Se davvero il Welfare va a Sacconi, a terra troviamo un’altra vittima: si tratta di Andrea Ronchi, il fedelissimo di Gianfranco Fini, per il quale Berlusconi sta cercando di allungare la lista dei ministeri a 20 per non lasciarlo fuori dal consiglio dei ministri. E soprattutto per non scontentare proprio il presidente della Camera che senza Ronchi sarebbe anche lui (e non solo fisicamente) fuori dalle riunioni di Palazzo Chigi. Qualcuno obietterà col fatto che ci sono sempre La Russa e Matteoli, ma Fini si fida di più di Ronchi. Dunque, Prestigiacomo e Ronchi fuori dalla stanza dei bottoni. Fini senza ago e filo per cucire.

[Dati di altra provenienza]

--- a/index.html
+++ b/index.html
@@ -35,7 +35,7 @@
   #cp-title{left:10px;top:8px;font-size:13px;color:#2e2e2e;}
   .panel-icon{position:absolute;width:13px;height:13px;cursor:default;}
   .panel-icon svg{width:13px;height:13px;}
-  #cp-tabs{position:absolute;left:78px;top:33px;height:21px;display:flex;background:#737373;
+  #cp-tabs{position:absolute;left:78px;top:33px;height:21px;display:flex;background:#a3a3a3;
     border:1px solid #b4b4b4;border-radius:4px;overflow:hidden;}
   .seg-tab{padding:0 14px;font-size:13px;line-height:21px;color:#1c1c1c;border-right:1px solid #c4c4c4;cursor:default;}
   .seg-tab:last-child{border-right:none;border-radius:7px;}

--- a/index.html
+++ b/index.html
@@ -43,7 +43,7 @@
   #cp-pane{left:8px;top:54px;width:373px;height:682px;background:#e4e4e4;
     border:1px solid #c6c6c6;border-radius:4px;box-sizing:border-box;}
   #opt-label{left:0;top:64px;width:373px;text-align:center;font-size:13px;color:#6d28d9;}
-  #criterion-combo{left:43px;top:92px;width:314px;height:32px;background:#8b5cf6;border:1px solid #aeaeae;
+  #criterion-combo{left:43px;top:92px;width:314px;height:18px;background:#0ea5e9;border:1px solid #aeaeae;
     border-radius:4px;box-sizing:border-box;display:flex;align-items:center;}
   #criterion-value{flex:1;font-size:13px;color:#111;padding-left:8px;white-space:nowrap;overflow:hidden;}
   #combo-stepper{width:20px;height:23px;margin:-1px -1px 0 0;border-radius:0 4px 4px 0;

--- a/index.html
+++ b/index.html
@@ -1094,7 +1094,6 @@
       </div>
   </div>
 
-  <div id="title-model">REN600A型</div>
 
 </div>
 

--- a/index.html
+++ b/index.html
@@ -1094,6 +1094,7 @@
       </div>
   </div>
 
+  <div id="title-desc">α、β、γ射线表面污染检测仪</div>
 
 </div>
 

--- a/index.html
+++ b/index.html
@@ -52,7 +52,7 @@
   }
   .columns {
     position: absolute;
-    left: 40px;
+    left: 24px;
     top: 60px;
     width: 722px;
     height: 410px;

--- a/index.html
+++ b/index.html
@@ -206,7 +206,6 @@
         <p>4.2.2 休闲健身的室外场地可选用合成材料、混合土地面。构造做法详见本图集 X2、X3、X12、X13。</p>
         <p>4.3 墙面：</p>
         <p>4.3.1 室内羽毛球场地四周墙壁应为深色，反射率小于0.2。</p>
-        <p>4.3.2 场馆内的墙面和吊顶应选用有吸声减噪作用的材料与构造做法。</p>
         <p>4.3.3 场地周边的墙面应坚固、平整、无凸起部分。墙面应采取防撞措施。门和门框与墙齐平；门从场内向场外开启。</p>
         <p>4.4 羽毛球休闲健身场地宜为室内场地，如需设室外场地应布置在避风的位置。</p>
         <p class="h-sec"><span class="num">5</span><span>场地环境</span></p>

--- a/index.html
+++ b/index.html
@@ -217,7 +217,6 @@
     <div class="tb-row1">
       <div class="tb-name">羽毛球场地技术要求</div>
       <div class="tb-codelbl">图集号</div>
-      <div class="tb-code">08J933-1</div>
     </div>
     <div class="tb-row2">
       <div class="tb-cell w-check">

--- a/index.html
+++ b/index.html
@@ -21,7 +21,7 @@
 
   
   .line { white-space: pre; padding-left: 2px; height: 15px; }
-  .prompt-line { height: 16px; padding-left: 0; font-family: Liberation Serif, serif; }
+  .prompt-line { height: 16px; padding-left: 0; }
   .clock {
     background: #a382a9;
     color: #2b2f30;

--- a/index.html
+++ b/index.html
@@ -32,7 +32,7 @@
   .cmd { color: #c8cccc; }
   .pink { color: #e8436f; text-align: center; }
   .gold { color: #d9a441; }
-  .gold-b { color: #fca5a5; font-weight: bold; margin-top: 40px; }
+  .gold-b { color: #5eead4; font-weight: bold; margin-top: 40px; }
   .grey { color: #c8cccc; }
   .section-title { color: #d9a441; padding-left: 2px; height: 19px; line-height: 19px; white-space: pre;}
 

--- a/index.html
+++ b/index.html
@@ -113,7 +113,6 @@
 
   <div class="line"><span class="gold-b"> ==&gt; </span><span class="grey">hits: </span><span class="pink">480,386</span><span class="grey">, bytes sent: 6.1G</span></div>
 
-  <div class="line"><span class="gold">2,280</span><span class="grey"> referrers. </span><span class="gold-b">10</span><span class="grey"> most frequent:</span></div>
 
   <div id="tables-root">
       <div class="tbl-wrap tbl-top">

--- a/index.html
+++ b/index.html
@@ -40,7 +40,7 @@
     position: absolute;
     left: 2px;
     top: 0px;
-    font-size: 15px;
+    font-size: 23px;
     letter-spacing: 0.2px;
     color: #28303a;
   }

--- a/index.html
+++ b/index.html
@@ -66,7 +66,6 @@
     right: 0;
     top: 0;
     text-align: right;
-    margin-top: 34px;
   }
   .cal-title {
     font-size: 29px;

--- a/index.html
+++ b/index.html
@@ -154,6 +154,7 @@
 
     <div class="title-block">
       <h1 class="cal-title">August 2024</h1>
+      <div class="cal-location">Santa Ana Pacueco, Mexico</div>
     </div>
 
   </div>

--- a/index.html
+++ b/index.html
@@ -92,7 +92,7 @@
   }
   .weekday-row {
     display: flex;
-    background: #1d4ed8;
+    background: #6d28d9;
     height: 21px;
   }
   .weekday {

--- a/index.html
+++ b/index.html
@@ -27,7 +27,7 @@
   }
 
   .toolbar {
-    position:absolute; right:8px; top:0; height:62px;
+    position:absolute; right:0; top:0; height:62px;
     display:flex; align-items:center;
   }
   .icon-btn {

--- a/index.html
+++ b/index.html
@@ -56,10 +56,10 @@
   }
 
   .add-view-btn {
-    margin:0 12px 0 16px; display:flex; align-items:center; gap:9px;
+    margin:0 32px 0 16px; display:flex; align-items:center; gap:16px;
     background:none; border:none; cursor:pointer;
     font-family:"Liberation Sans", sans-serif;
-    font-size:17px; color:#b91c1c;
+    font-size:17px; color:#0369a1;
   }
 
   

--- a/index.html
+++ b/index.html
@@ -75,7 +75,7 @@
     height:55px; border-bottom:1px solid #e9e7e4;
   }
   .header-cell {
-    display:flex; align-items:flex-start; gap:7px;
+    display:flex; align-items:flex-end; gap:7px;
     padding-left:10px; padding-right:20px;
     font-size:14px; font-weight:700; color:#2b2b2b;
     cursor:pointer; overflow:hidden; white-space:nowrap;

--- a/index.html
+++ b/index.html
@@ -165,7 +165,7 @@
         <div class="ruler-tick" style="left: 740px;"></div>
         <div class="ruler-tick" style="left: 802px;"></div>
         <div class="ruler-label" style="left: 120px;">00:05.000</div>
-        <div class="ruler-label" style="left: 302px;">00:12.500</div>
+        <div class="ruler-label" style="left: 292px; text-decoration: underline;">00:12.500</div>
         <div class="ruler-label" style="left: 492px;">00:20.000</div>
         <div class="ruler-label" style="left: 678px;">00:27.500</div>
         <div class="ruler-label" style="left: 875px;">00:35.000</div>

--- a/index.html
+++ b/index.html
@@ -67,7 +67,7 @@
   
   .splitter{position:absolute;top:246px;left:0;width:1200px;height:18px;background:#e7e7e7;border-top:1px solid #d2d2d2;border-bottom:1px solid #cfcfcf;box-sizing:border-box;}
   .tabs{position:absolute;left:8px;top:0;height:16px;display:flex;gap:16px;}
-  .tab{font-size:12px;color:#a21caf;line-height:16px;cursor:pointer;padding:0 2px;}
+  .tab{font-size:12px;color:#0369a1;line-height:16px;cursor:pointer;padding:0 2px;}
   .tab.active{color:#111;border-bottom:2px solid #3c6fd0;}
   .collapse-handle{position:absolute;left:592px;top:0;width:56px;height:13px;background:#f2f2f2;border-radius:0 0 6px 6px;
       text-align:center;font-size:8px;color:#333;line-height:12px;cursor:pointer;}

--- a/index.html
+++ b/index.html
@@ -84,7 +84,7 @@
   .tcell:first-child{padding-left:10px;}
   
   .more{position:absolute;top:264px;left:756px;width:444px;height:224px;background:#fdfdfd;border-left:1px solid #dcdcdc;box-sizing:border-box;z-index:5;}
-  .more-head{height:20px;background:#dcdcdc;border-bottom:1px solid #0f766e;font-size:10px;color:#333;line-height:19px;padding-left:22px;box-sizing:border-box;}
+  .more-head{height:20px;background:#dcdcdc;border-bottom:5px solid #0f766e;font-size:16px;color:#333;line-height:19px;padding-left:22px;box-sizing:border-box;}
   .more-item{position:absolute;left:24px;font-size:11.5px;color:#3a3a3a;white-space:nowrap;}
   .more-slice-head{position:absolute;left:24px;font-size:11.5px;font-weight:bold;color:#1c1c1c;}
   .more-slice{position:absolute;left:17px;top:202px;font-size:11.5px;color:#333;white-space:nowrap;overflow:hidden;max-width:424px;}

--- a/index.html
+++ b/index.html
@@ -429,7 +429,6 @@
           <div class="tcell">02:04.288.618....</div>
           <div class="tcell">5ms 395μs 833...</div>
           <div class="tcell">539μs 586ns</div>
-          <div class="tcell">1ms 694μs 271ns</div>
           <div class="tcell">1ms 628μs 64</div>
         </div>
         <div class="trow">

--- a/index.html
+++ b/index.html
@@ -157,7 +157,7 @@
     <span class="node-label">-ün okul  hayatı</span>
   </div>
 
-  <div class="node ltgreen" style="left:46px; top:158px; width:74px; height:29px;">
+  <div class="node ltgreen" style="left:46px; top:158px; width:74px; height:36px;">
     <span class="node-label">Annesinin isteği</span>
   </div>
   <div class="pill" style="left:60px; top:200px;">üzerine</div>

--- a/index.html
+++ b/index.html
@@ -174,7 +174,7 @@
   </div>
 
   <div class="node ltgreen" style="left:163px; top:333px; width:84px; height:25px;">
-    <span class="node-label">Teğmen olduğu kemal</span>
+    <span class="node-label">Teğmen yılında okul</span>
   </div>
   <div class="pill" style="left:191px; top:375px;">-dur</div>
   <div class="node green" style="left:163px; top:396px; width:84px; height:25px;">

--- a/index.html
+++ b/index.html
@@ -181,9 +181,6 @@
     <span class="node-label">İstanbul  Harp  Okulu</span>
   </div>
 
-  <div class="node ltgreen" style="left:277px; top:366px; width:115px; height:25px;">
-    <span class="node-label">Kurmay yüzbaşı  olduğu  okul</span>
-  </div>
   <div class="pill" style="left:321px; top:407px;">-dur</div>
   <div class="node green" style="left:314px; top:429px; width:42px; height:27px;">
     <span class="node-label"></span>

Ma la Prestigiacomo non è l’unica che balla sulle punte. A tenere banco c’è anche il caso Bonaiuti. Anzi, il giallo Bonaiuti, visto che il finale non è ancora scritto. In pochi giorni si è visto bruciare uno dopo l’altro tutti i possibili obiettivi. A cominciare dal ministero dei Beni Culturali, soffiatogli da Bondi, per proseguire con i Rapporti col Parlamento (Vito è in vantaggio). A questo punto per lui potrebbe esserci un ruolo da sottosegretario vicino al premier (ma non doveva esserci solo Letta?), oppure la riconferma a portavoce di Berlusconi. Ma pare che Silvio preferisca avere vicino la Carfagna. Cosa farà Bonaiuti? Per lui c’è sempre pronto l’incarico da sottosegretario all’Editoria, ma per ora non ha rotto gli indugi.
L’altro nodo importante resta sempre la Giustizia. An spinge per Mantovano, soprattutto dopo aver perso il Welfare. Ma Berlusconi sembra intenzionato a premiare una delle sue creature più ben riuscite, quell’Angelino Alfano che contende a Raffaele Fitto il titolo di fiore all’occhiello del Cavaliere. Visto questo andazzo per la Prestigiacomo diventa difficile perfino strappare un posto da ministro delle Pari opportunità. Incarico che andrà ad An (probabilmente a Giorgia Meloni).
Intanto ieri sono stati eletti i vicepresidenti delle camere. A Montecitorio: Antonio Leone e Maurizio Lupi per la maggioranza, Rosy Bindi e Rocco Buttiglione per l’opposizione. A Palazzo Madama: Domenico Nania e Rosy Mauro per la maggioranza, Emma Bonino e Vannino Chiti per l’opposizione. A Calderoli è stato perfezionato il ministero: delegificazione, ovvero semplificazione legislativa.